-- REQUIREMENT --
Reproduce the records word for word, leaving out any pictures they hold.

◇ ◇ ◇ ◇

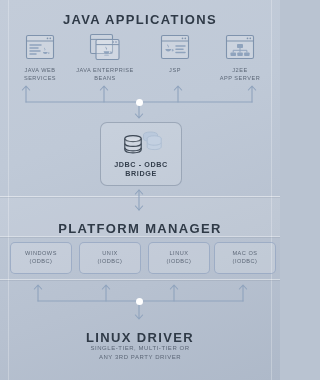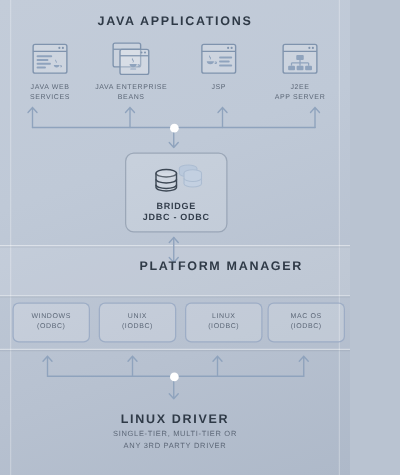--- a/index.html
+++ b/index.html
@@ -45,7 +45,7 @@
     width: 280px;
     text-align: center;
     color: #2f3a47;
-    font-size: 10px;
+    font-size: 13px;
     font-weight: bold;
     letter-spacing: 1.35px;
   }

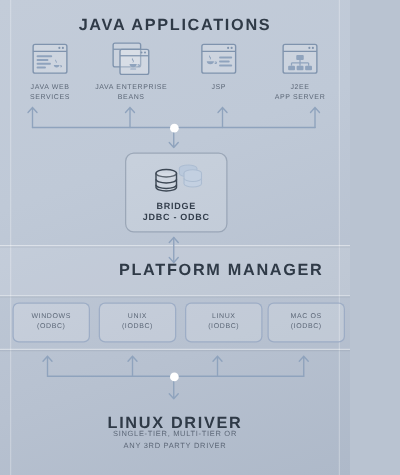--- a/index.html
+++ b/index.html
@@ -297,8 +297,8 @@
       </svg>
     </div>
     <div class="label">
+      <div>JDBC - ODBC</div>
       <div>BRIDGE</div>
-      <div>JDBC - ODBC</div>
     </div>
   </div>
 

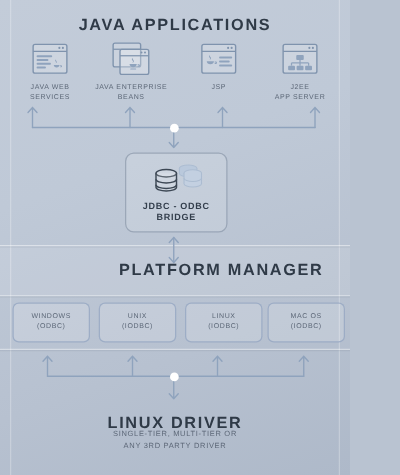--- a/index.html
+++ b/index.html
@@ -312,7 +312,7 @@
     </svg>
   </div>
 
-  <div class="heading" style="top:208px;padding-left:37px;">PLATFORM MANAGER</div>
+  <div class="heading" style="top:221px;">PLATFORM MANAGER</div>
 
   <div class="plat" style="left:10px;">
     <div class="ptext">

◇ ◇ ◇ ◇

-- YOUR SOLUTION --
--- a/index.html
+++ b/index.html
@@ -45,7 +45,7 @@
     width: 280px;
     text-align: center;
     color: #2f3a47;
-    font-size: 10px;
+    font-size: 13px;
     font-weight: bold;
     letter-spacing: 1.35px;
   }

--- a/index.html
+++ b/index.html
@@ -297,8 +297,8 @@
       </svg>
     </div>
     <div class="label">
+      <div>JDBC - ODBC</div>
       <div>BRIDGE</div>
-      <div>JDBC - ODBC</div>
     </div>
   </div>
 

--- a/index.html
+++ b/index.html
@@ -312,7 +312,7 @@
     </svg>
   </div>
 
-  <div class="heading" style="top:208px;padding-left:37px;">PLATFORM MANAGER</div>
+  <div class="heading" style="top:221px;">PLATFORM MANAGER</div>
 
   <div class="plat" style="left:10px;">
     <div class="ptext">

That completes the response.